### Exercise prompt
Skip every picture and copy only the lines from the one containing "單月營收, Mar '24: 3 -> none" to the final line of the records below.
------ Data listing ------
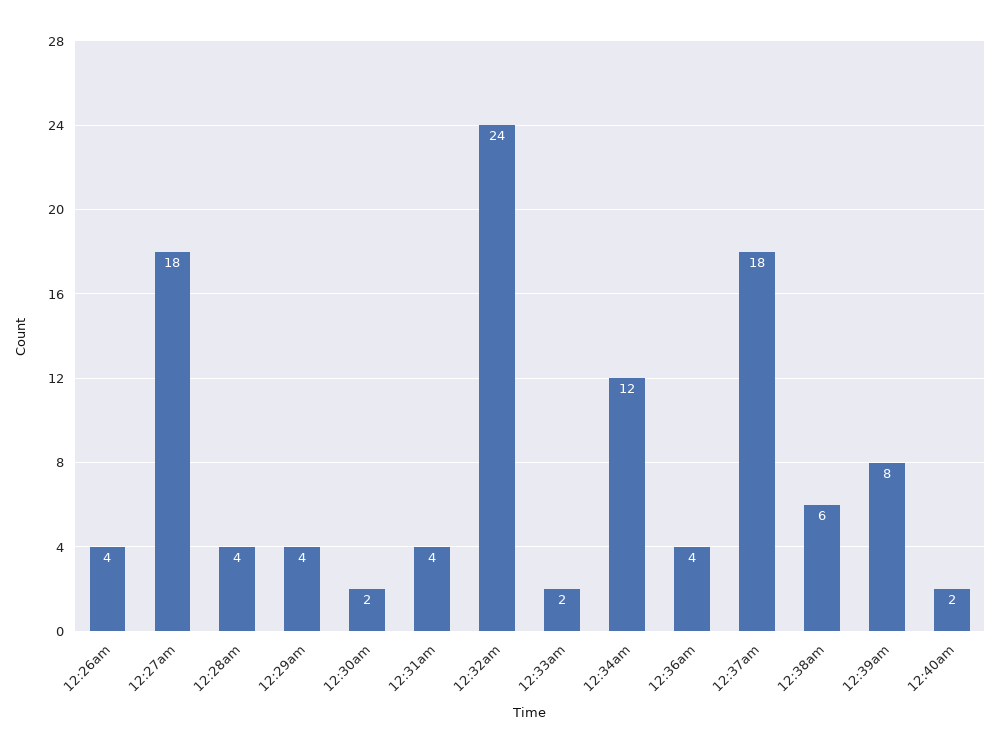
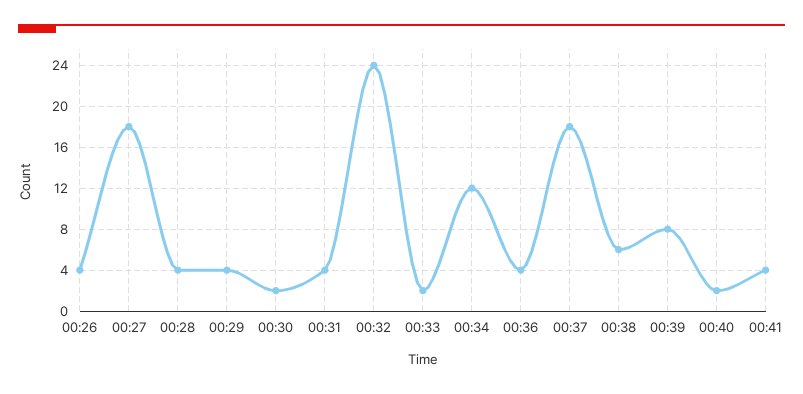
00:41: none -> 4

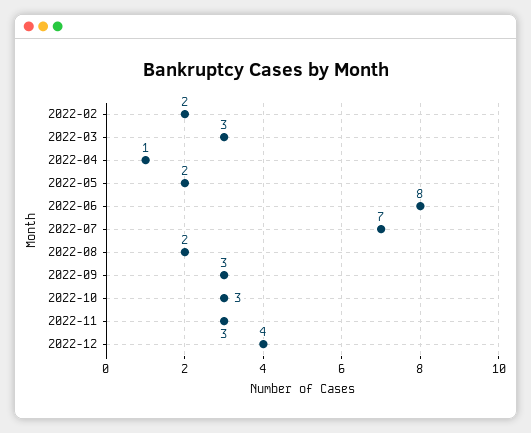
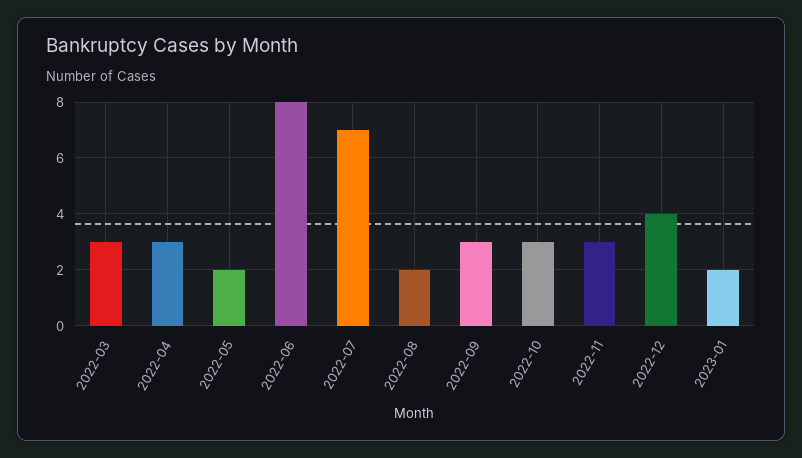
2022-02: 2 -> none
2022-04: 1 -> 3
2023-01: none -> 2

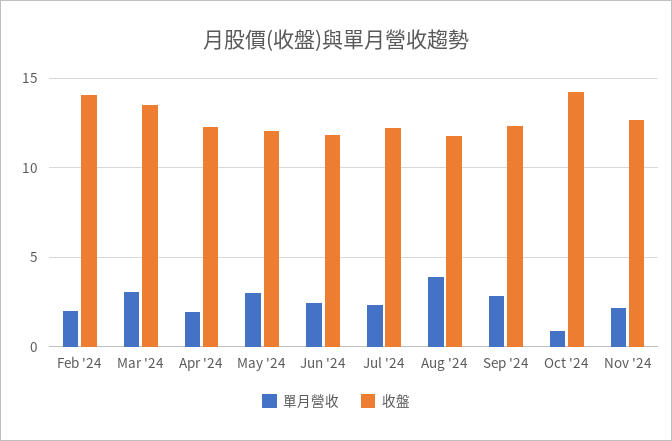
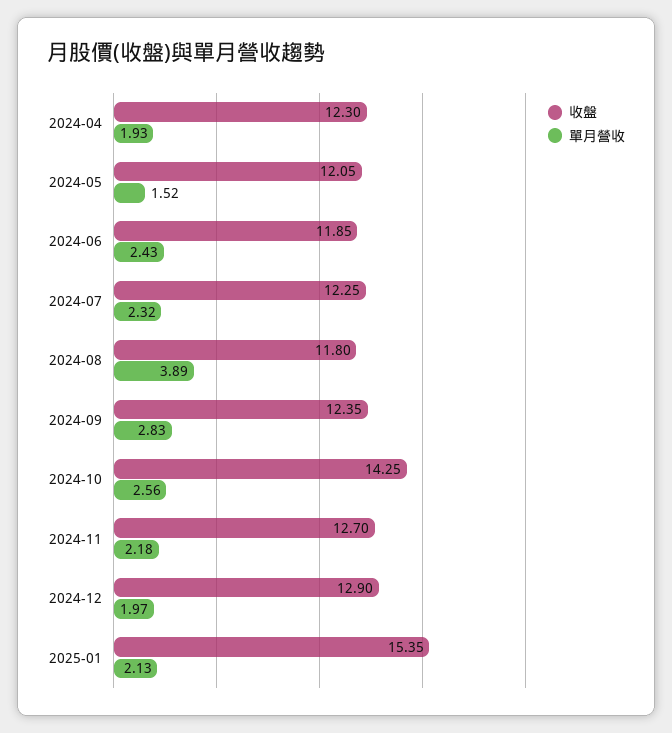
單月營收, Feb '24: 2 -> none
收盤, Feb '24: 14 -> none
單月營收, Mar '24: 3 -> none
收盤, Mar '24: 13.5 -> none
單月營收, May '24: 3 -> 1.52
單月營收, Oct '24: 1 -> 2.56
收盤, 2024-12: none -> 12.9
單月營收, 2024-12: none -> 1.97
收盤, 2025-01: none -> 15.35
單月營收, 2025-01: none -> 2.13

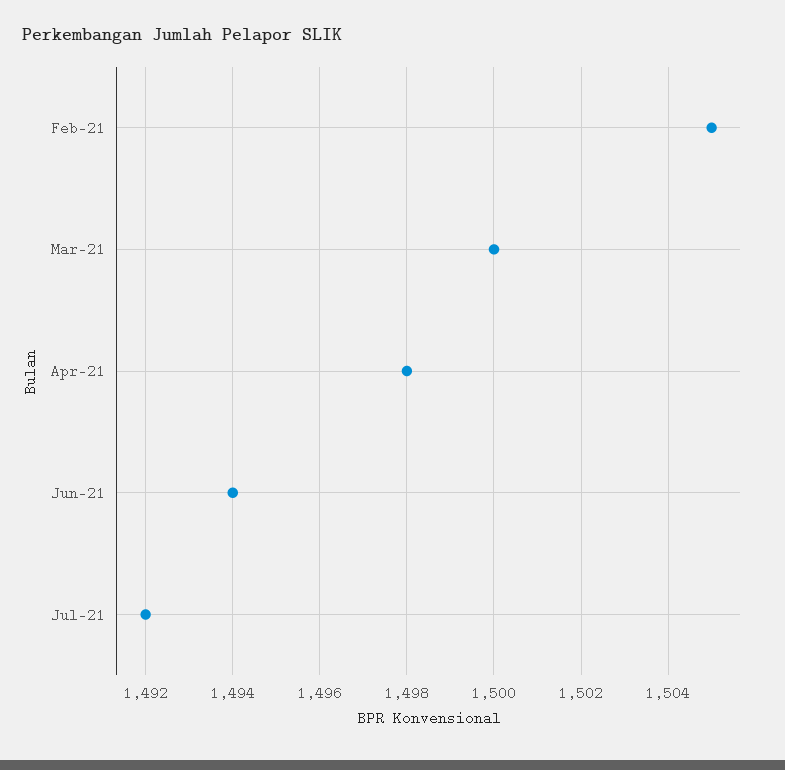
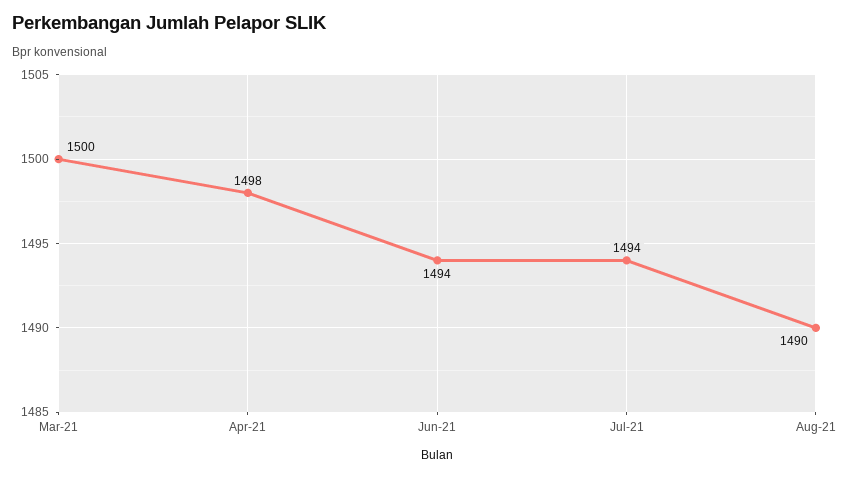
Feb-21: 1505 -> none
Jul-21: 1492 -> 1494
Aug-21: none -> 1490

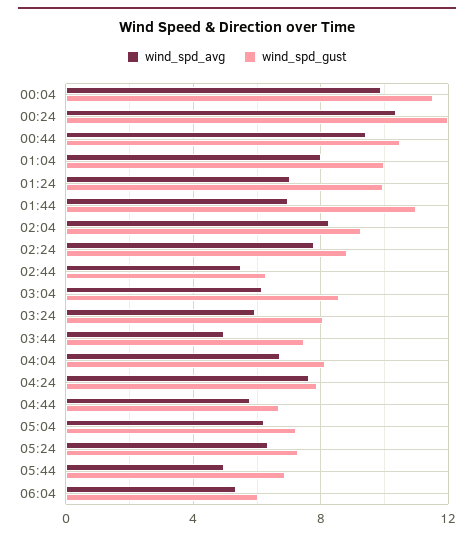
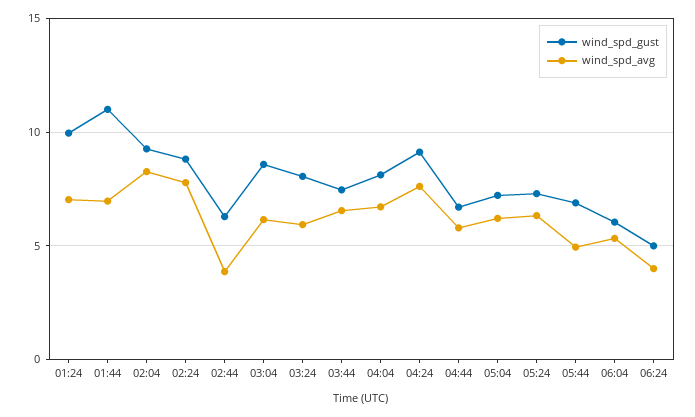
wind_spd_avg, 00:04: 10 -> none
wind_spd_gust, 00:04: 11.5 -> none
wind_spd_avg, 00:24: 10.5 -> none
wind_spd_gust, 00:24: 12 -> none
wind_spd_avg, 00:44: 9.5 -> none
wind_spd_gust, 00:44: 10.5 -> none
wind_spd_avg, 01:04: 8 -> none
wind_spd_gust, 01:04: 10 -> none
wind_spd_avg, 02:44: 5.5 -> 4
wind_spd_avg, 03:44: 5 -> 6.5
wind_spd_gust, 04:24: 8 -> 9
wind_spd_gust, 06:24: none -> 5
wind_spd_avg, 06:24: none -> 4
------
### Response to this exercise
單月營收, Mar '24: 3 -> none
收盤, Mar '24: 13.5 -> none
單月營收, May '24: 3 -> 1.52
單月營收, Oct '24: 1 -> 2.56
收盤, 2024-12: none -> 12.9
單月營收, 2024-12: none -> 1.97
收盤, 2025-01: none -> 15.35
單月營收, 2025-01: none -> 2.13

Feb-21: 1505 -> none
Jul-21: 1492 -> 1494
Aug-21: none -> 1490

wind_spd_avg, 00:04: 10 -> none
wind_spd_gust, 00:04: 11.5 -> none
wind_spd_avg, 00:24: 10.5 -> none
wind_spd_gust, 00:24: 12 -> none
wind_spd_avg, 00:44: 9.5 -> none
wind_spd_gust, 00:44: 10.5 -> none
wind_spd_avg, 01:04: 8 -> none
wind_spd_gust, 01:04: 10 -> none
wind_spd_avg, 02:44: 5.5 -> 4
wind_spd_avg, 03:44: 5 -> 6.5
wind_spd_gust, 04:24: 8 -> 9
wind_spd_gust, 06:24: none -> 5
wind_spd_avg, 06:24: none -> 4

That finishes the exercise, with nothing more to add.